Un autre cadre démonté d’une ruche met en exergue un morceau de maxillaire de brebis enrobé en papier doré – également entouré de couches de rayons de miel. C’est à la fois vulgaire et cruel : l’image choque! Sur un registre de sauvagerie expressionniste qui effleure un vague panthéisme philosophique, le sublime et le macabre se rejoignent allégrement… L’artiste touche plusieurs registres de l’histoire de l’art allemand.

Dans ses œuvres graphiques moins hybrides – dans celles où il n’y a pas cette « intervention » des abeilles – Rothaar s’avère une excellente dessinatrice qui maîtrise l’art de la composition. À côté de nus féminins d’une ligne fort concise et frémissante et de lignée très baroque, Rothaar parfois inscrit des fragments d’écriture calligraphique et de lavis à l’encaustique. Ailleurs dans les créations de Rothaar, l’artiste a dessiné à l’encre noire des crânes d’ibis au profil très percutant (Ibis et essaim d’abeilles, 2000) : là le macabre se joint au sublime, qui cette fois semblent nous regarder du tréfonds de l’antiquité égyptienne. Rothaar laisse aussi parler son inconscient personnel sur un registre surréaliste. « Mon travail s’accomplit par l’addition de couches de mémoire, en agençant des éléments. Il s’agit de dessins, de fragments de texte qui m’intéressent et qui m’inquiètent », dit Rothaar en se référant à son processus de création. Un fond photographique pour la peinture souligne souvent l’accumulation de couches de mémoire.

Dans des œuvres des années quatre-vingt et quatre-vingt-dix, Rothaar a démontré en tant que peintre sa maîtrise des subtilités de la couleur et de ses divers dégradés. Actuellement, elle transfert cette connaissance au traitement des noirs, des gris – et de leurs divers dégradés. L’œuvre présente nous rappelle qu’un travail sur des valeurs du noir n’est pas forcément un travail monochrome. (Pierre Soulages) Chez Rothaar, les discontinuités de la ligne et de la surface encrée évoquent encore des résonances musicales.

La voix du romantisme allemand

Dans ce cycle écologique de Rothaar, l’on retrouve la voix du romantisme allemand. Elle contraste le thème du monde enchanté et mystérieux symbolisé par le travail merveilleux des abeilles et le motif de la mort des abeilles – du dérèglement terminal de la nature. Dans le romantisme allemand, le céleste, le sublime et l’érotique sont complémentés par la menace du néant – de la mort. C’est pratiquement le cas des œuvres de tous les poètes romantiques allemands, en passant par Heine jusqu’à Rilke. Le mouvement ascendant de la joie est menacé par la tristesse en contrepoint.

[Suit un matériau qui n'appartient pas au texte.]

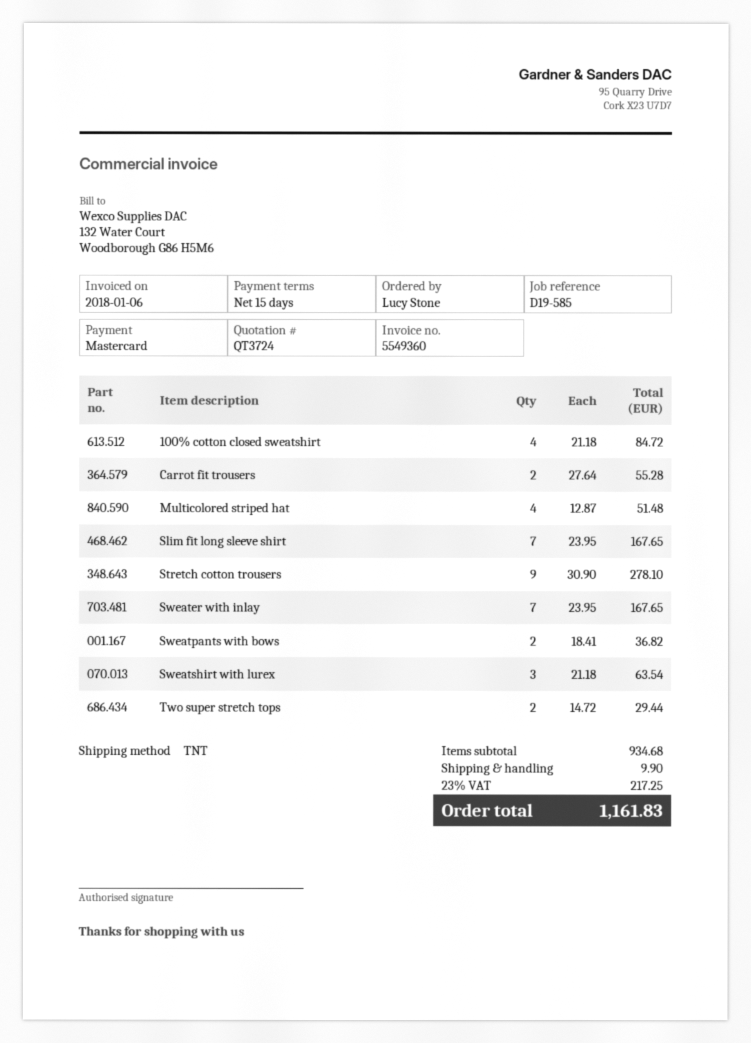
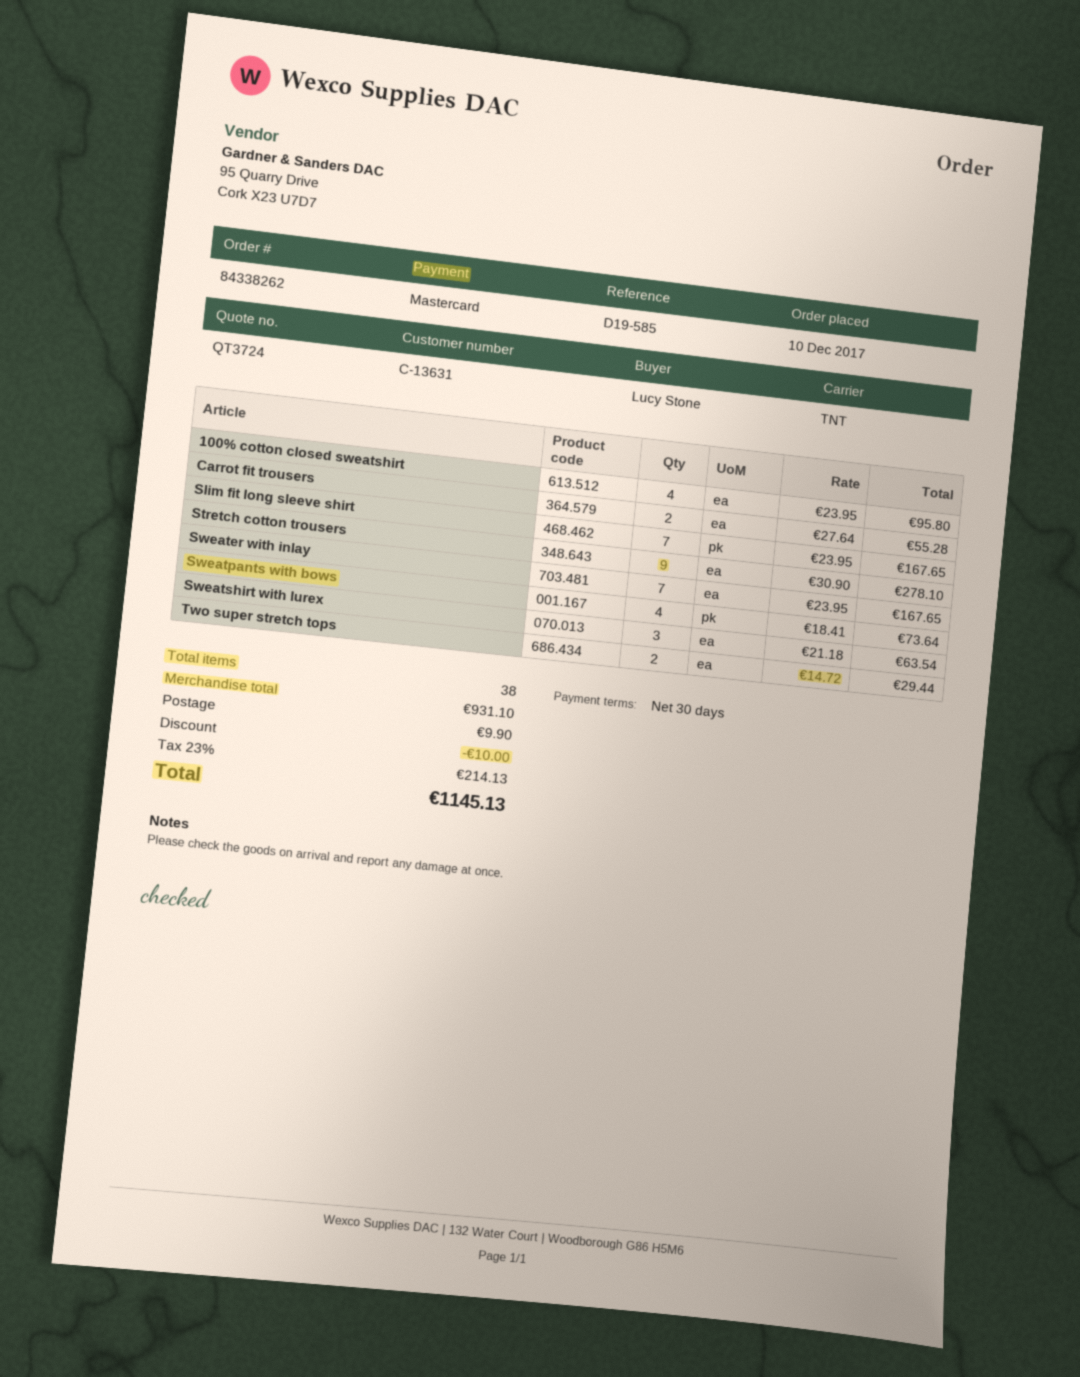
payment terms: 15 days -> 30 days
100% cotton closed sweatshirt: 4 x 21.18 = 84.72 -> 4 x 23.95 = 95.80
Multicolored striped hat: 4 x 12.87 = 51.48 -> none
Sweatpants with bows: 2 x 18.41 = 36.82 -> 4 x 18.41 = 73.64
subtotal: 934.68 -> 931.10
discount: none -> 10.00
tax: 23% = 217.25 -> 23% = 214.13
total: 1161.83 -> 1145.13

Dans le sillage du romantisme allemand – en trace post-moderne caractéristique de ce deuxième millénaire – la méditation esthétique de Bärbel Rothaar sur la vie de l’écosystème possède ses moments de joie et ses moments de détente et de désespoir. Accompagnée d’une fine musicalité, cette œuvre fait aussi partie d’un vaste mouvement de prise de conscience écologique visant la fragilité des écosystèmes et celle de la vie même.